* Web page edit records:

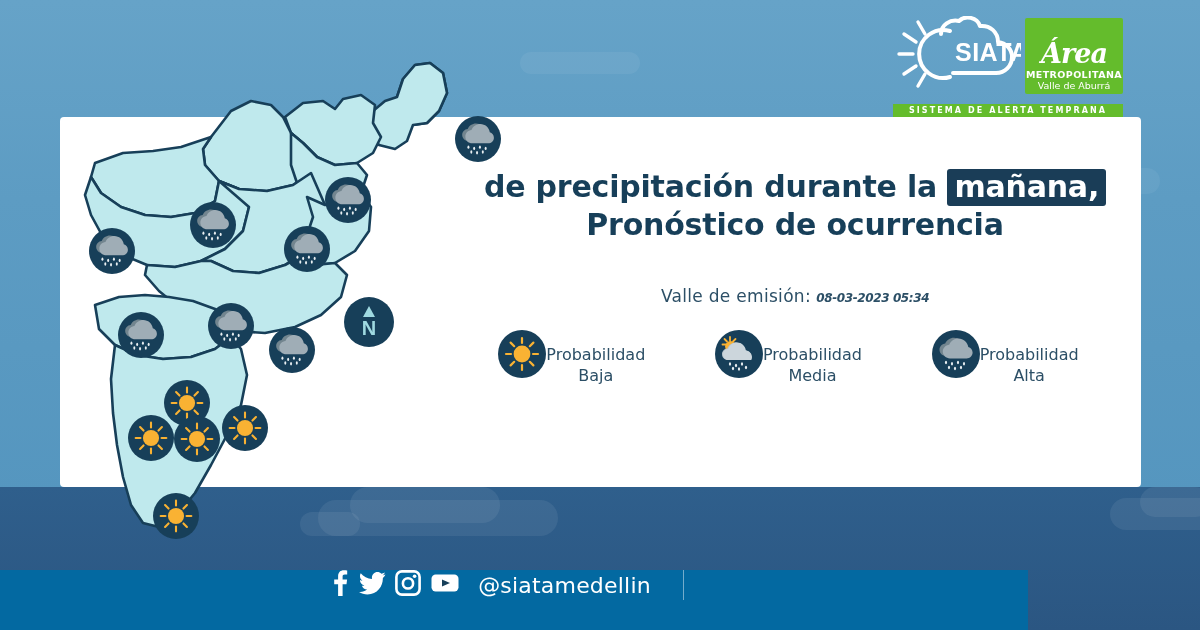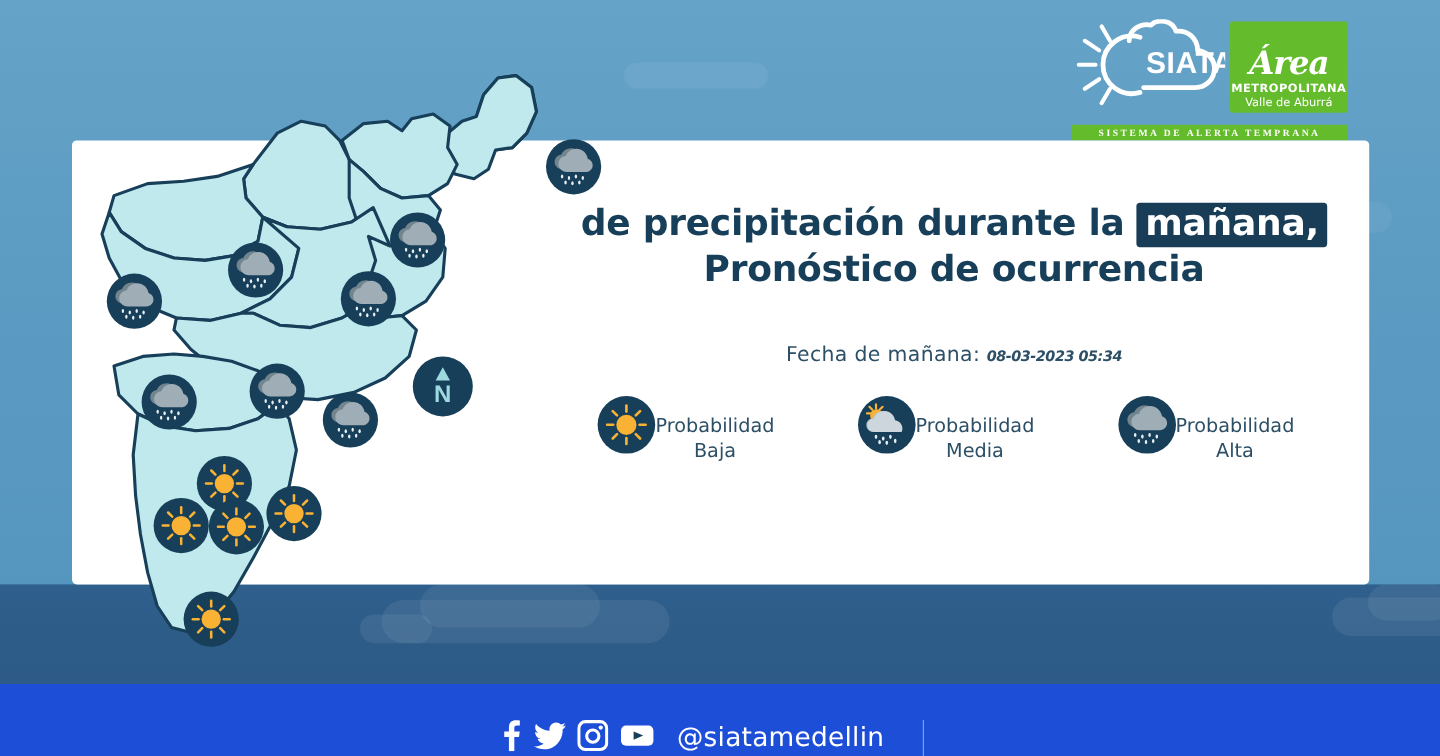--- a/index.html
+++ b/index.html
@@ -50,21 +50,21 @@
     color:#ffffff;font-size:27px;line-height:28px;letter-spacing:-1px;
     margin-bottom:1px;
   }
   .area-l1{color:#fff;font-size:9.5px;font-weight:bold;letter-spacing:.4px;line-height:11px;text-align:center;}
   .area-l2{color:#fff;font-size:9.5px;line-height:11px;}
   .tagline{
     position:absolute;left:0;top:88px;width:230px;height:13px;
     background:#64bc2c;display:flex;align-items:center;justify-content:center;
   }
   .tagline span{
-    color:#ffffff;font-size:8px;font-weight:bold;letter-spacing:2.1px;font-family:Liberation Serif, serif;
+    color:#ffffff;font-size:8px;font-weight:bold;letter-spacing:2.1px;
   }
 
   
   .headline{
     position:absolute;left:470px;top:168px;width:650px;text-align:center;
     color:#173f59;font-weight:bold;font-size:30px;line-height:38px;
     letter-spacing:-.2px;
   }
   .hl-line{display:block;}
   .hl-mark{
@@ -97,22 +97,22 @@
   .badge{position:absolute;width:46px;height:46px;border-radius:50%;background:#173f59;}
 
   
   .compass{
     position:absolute;left:309px;top:252px;width:50px;height:50px;
     border-radius:50%;background:#173f59;
   }
 
   
   .footer{
-    position:absolute;left:0;top:570px;width:1200px;height:60px;
-    background:#1d4ed8;display:flex;align-items:flex-end;justify-content:center;
+    position:absolute;left:0;top:570px;width:1028px;height:60px;
+    background:#0369a1;display:flex;align-items:flex-start;justify-content:center;
   }
   .footer-inner{display:flex;align-items:center;gap:18px;}
   .soc{display:flex;align-items:center;gap:9px;}
   .handle{color:#ffffff;font-size:22px;letter-spacing:.2px;}
   .divider{width:1px;height:30px;background:rgba(255,255,255,.45);margin:0 14px;}
   .site{color:#ffffff;font-size:22px;letter-spacing:.2px;}
 </style>
 </head>
 <body>
 
@@ -207,21 +207,21 @@
       </svg>
     </div>
   </div>
 
   <div class="headline">
     <span class="hl-line"><span>de precipitación durante la</span> <span class="hl-mark">mañana,</span></span>
     <span class="hl-line">Pronóstico de ocurrencia</span>
   </div>
 
   <div class="fecha">
-    <span class="lbl">Fecha de mañana:</span>
+    <span class="lbl">Valle de emisión:</span>
     <span class="val">08-03-2023 05:34</span>
   </div>
 
   <div class="legend">
 
     <div class="legend-item">
       <div class="legend-icon">
         <svg width="48" height="48" viewBox="0 0 48 48">
           <g stroke="#f9b233" stroke-width="2.2" stroke-linecap="round">
             <line x1="24" y1="8" x2="24" y2="13"></line>

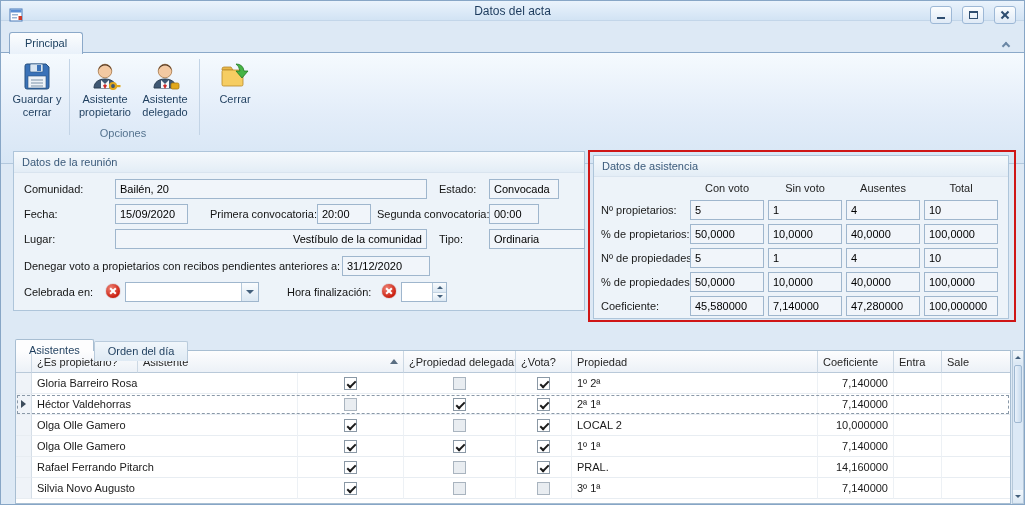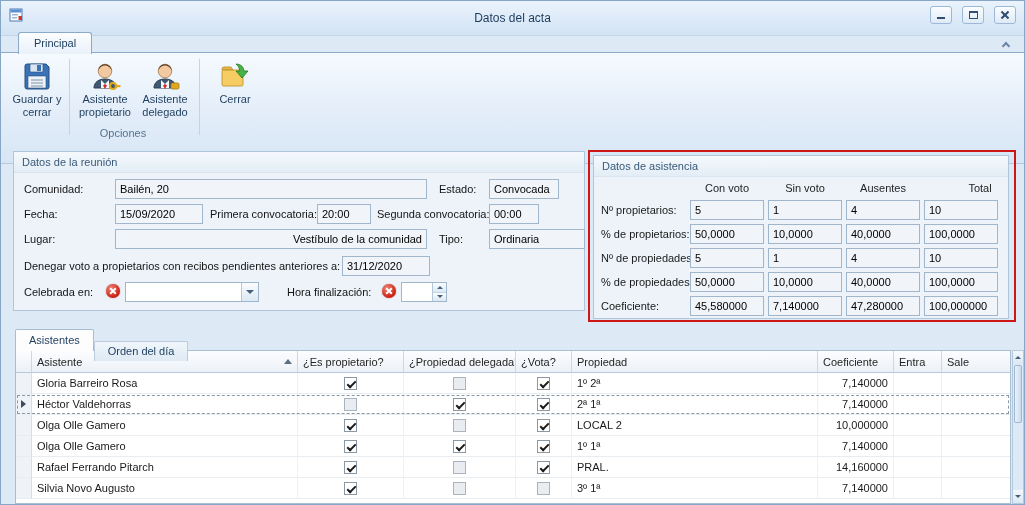--- a/index.html
+++ b/index.html
@@ -3,37 +3,37 @@
 <meta charset="utf-8">
 <style>
   * { margin:0; padding:0; box-sizing:border-box; }
   html,body { width:1025px; height:505px; }
   body { font-family:"Liberation Sans","DejaVu Sans",sans-serif; font-size:11px; color:#1a1a1a; background:#fff; }
 
   .window { position:absolute; left:0; top:0; width:1025px; height:505px;
             background:#dde9f5; border:1px solid #87a6c6; overflow:hidden; }
 
   
-  .titlebar { position:absolute; left:0; top:0; right:0; height:35px;
+  .titlebar { position:absolute; left:0; top:0; right:0; height:20px;
               background:linear-gradient(#eaf3fc,#d2e3f4); border-bottom:1px solid #c3d6e9;
               display:flex; align-items:center; }
   .app-icon { position:absolute; left:7px; top:6px; width:16px; height:16px; }
   .title { position:absolute; left:0; right:0; text-align:center; font-size:12px; color:#1c3a5c; }
   .winbtns { position:absolute; right:8px; top:5px; display:flex; gap:10px; }
   .wbtn { width:22px; height:18px; border:1px solid #9db8d6; border-radius:3px;
           background:linear-gradient(#fbfdfe,#dfeaf6); display:flex; align-items:center; justify-content:center;
           position:relative; cursor:default; }
   .glyph-min { width:8px; height:2px; background:#2f4e70; margin-top:6px; }
   .glyph-restore { width:9px; height:8px; border:1px solid #2f4e70; border-top-width:2px; }
   .glyph-close { position:relative; width:12px; height:12px; }
   .glyph-close .xb { position:absolute; left:1px; top:5px; width:10px; height:2px; background:#2f4e70; }
   .xb1 { transform:rotate(45deg); } .xb2 { transform:rotate(-45deg); }
 
   
-  .tabstrip { position:absolute; left:9px; top:29px; right:0; height:23px;text-align:center; }
+  .tabstrip { position:absolute; left:0; top:29px; right:0; height:23px;text-align:center; }
   .ribbon-tab { position:absolute; left:8px; bottom:-1px; height:22px; line-height:21px;
                 padding:0 15px; background:linear-gradient(#fcfdfe,#e9f1fa);
                 border:1px solid #8ba9c9; border-bottom:none; border-radius:3px 3px 0 0;
                 color:#1d4060; z-index:3; }
   .collapse-btn { position:absolute; right:10px; top:7px; width:16px; height:14px; display:flex;
                   align-items:center; justify-content:center; }
   .chev-up { width:6px; height:6px; border-top:2px solid #6a87a5; border-right:2px solid #6a87a5;
              transform:rotate(-45deg); margin-top:3px; }
 
   
@@ -81,21 +81,21 @@
                 border-top:3px solid #44607c; }
 
   
   .att-head { position:absolute; top:26px; width:74px; text-align:center; color:#242424; }
   .att-lbl { position:absolute; left:7px; white-space:nowrap; }
   .annotation { position:absolute; left:587px; top:149px; width:428px; height:172px;
                 border:2px solid #cf1616; z-index:6; pointer-events:none; }
 
   
   .tabs2 { position:absolute; left:14px; top:328px; height:22px; display:flex; z-index:4; }
-  .tab2 { padding:0 13px; line-height:20px; white-space:nowrap; color:#1d3d5d; }
+  .tab2 { padding:0 13px; line-height:20px; white-space:nowrap; color:#1d3d5d;margin-top:10px; }
   .tab2.active { background:#fdfdfe; border:1px solid #a8bed2; border-bottom:none;
                  border-radius:2px 2px 0 0; position:relative; z-index:5; }
   .tab2.inactive { background:linear-gradient(#f0f6fb,#dfeaf4); border:1px solid #b9cbdc;
                    border-bottom:none; border-radius:2px 2px 0 0; height:20px; margin-top:12px;
                    line-height:19px; }
 
   
   .gridwrap { position:absolute; left:14px; top:349px; width:996px; height:154px;
               background:#fff; border:1px solid #a8bed2; overflow:hidden; }
   .gh { display:flex; height:22px; }
@@ -241,21 +241,21 @@
 
   <div class="groupbox" style="left:12px; top:150px; width:572px; height:160px">
     <div class="gb-title">Datos de la reunión</div>
 
     <span class="flabel" style="left:10px; top:31px">Comunidad:</span>
     <input class="tb" style="left: 101px; top: 27px; width: 312px;" readonly="" value="Bailén, 20">
     <span class="flabel" style="left:425px; top:31px">Estado:</span>
     <input class="tb" style="left: 475px; top: 27px; width: 70px;" readonly="" value="Convocada">
 
     <span class="flabel" style="left:10px; top:56px">Fecha:</span>
-    <input class="tb" style="left: 101px; top: 52px; width: 88px;" readonly="" value="15/09/2020">
+    <input class="tb" style="left: 101px; top: 52px; width: 73px;" readonly="" value="15/09/2020">
     <span class="flabel" style="left:196px; top:56px">Primera convocatoria:</span>
     <input class="tb" style="left: 303px; top: 52px; width: 54px;" readonly="" value="20:00">
     <span class="flabel" style="left:363px; top:56px">Segunda convocatoria:</span>
     <input class="tb" style="left: 475px; top: 52px; width: 50px;" readonly="" value="00:00">
 
     <span class="flabel" style="left:10px; top:81px">Lugar:</span>
     <input class="tb" style="left: 101px; top: 77px; width: 312px; text-align: right;" readonly="" value="Vestíbulo de la comunidad">
     <span class="flabel" style="left:425px; top:81px">Tipo:</span>
     <input class="tb" style="left: 475px; top: 77px; width: 96px;" readonly="" value="Ordinaria">
 
@@ -290,21 +290,21 @@
       </span>
     </div>
   </div>
 
   <div class="groupbox" style="left:592px; top:154px; width:416px; height:164px">
     <div class="gb-title">Datos de asistencia</div>
 
     <span class="att-head" style="left:96px">Con voto</span>
     <span class="att-head" style="left:174px">Sin voto</span>
     <span class="att-head" style="left:252px">Ausentes</span>
-    <span class="att-head" style="left:349px">Total</span>
+    <span class="att-head" style="left:330px">Total</span>
 
     <span class="att-lbl" style="top:48px">Nº propietarios:</span>
     <input class="tb" style="left: 96px; top: 44px; width: 74px;" readonly="" value="5">
     <input class="tb" style="left: 174px; top: 44px; width: 74px;" readonly="" value="1">
     <input class="tb" style="left: 252px; top: 44px; width: 74px;" readonly="" value="4">
     <input class="tb" style="left: 330px; top: 44px; width: 74px;" readonly="" value="10">
 
     <span class="att-lbl" style="top:72px">% de propietarios:</span>
     <input class="tb" style="left: 96px; top: 68px; width: 74px;" readonly="" value="50,0000">
     <input class="tb" style="left: 174px; top: 68px; width: 74px;" readonly="" value="10,0000">
@@ -333,25 +333,25 @@
   <div class="annotation"></div>
 
   <div class="tabs2">
     <span class="tab2 active">Asistentes</span>
     <span class="tab2 inactive">Orden del día</span>
   </div>
 
   <div class="gridwrap">
     <div class="gh">
       <div class="ghc w-ind"></div>
+      <div class="ghc w-prop">¿Es propietario?</div>
       <div class="ghc w-asist">
           <span>Asistente</span>
           <span class="sort-asc"></span>
         </div>
-      <div class="ghc w-prop">¿Es propietario?</div>
       <div class="ghc w-deleg">¿Propiedad delegada?</div>
       <div class="ghc w-vota">¿Vota?</div>
       <div class="ghc w-pied">Propiedad</div>
       <div class="ghc w-coef">Coeficiente</div>
       <div class="ghc w-entra">Entra</div>
       <div class="ghc w-sale">Sale</div>
     </div>
 
     <div class="gr">
       <div class="gc w-ind cell-ind"></div>

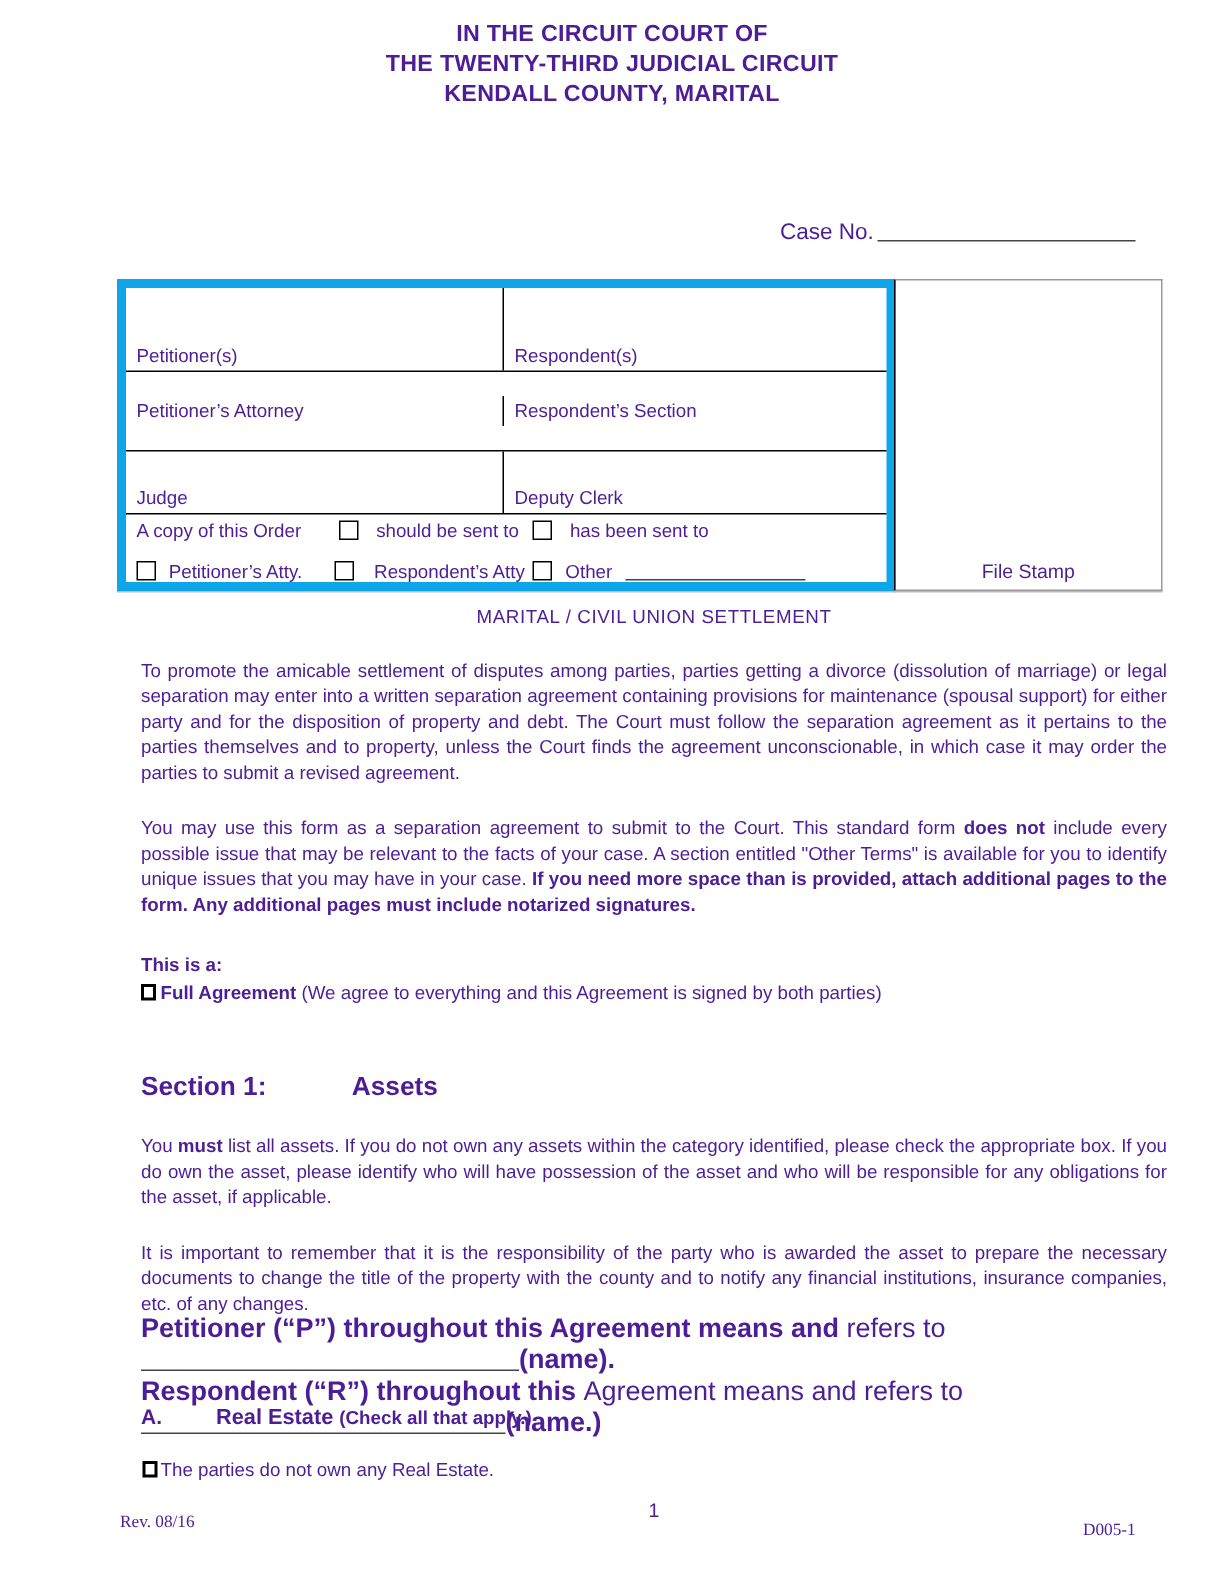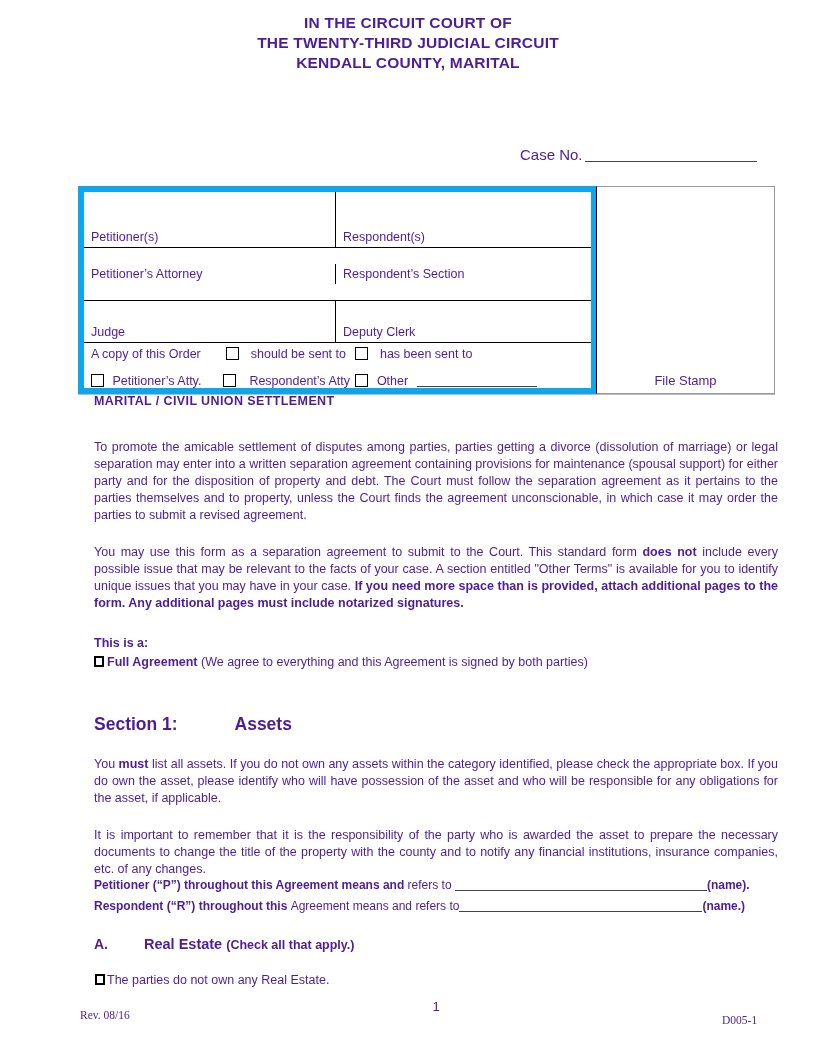--- a/index.html
+++ b/index.html
@@ -31,34 +31,34 @@
   .cb { display:inline-block; width:13px; height:13px; border:1px solid #000;
     vertical-align:-2px; background:#fff; }
   .cbb { display:inline-block; width:10px; height:11px; border:2px solid #000;
     vertical-align:-1px; margin-right:3px; background:#fff; }
 
   .file-stamp { top:186px; left:596px; width:179px; height:208px; border:1px solid #999;
     border-left:1px solid #000; box-shadow:0 1px 0 #bbb;
     display:flex; align-items:flex-end; justify-content:center;
     padding-bottom:5px; font-size:13px; }
 
-  .doc-title { top:394px; left:94px; width:684px; 
-    font-weight:700; font-size:12.5px; letter-spacing:.4px; }
+  .doc-title { top:404px; left:94px; width:684px; text-align:center;
+    font-weight:400; font-size:12.5px; letter-spacing:.4px; }
 
   .p1 { top:439px; left:94px; width:684px; }
   .p2 { top:544px; left:94px; width:684px; }
   .this-is-a { top:636px; left:94px; font-size:12.5px; }
   .agree-line { top:655px; left:94px; font-size:12.5px; }
 
   .sec1 { top:714px; left:94px; font-size:17.5px; font-weight:700; }
   .sec1 .sec-name { margin-left:52px; }
   .s1p1 { top:756px; left:94px; width:684px; }
   .s1p2 { top:817px; left:94px; width:684px;margin-top:10px; }
 
-  .pr-lines { top:875px; left:94px; width:684px; font-size:12px; line-height:21px; }
+  .pr-lines { top:875px; left:94px; width:684px; font-size:18px; line-height:21px; }
 
   .re-head { top:936px; left:94px; font-weight:700; font-size:14.5px; }
   .re-letter { display:inline-block; width:50px; font-size:14px; }
   .re-hint { font-size:12.5px; }
   .no-re { top:973px; left:95px; font-size:12.5px; }
 
   .page-num { top:999px; left:94px; width:684px; text-align:center; font-size:13px; }
   .rev { top:1009px; left:80px; font-family:"Liberation Serif", serif; font-size:11.5px; }
   .form-id { top:1014px; left:722px; font-family:"Liberation Serif", serif; font-size:11.5px; }
 </style>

* Exercise objective: Every line from the top of the entries through the line that holds "position:absolute;left:0;top:88px;width:230px;height:13px;" is to be quoted exactly, please, and nothing else; omit the pictures.

* Answer area:
--- a/index.html
+++ b/index.html
@@ -50,21 +50,21 @@
     color:#ffffff;font-size:27px;line-height:28px;letter-spacing:-1px;
     margin-bottom:1px;
   }
   .area-l1{color:#fff;font-size:9.5px;font-weight:bold;letter-spacing:.4px;line-height:11px;text-align:center;}
   .area-l2{color:#fff;font-size:9.5px;line-height:11px;}
   .tagline{
     position:absolute;left:0;top:88px;width:230px;height:13px;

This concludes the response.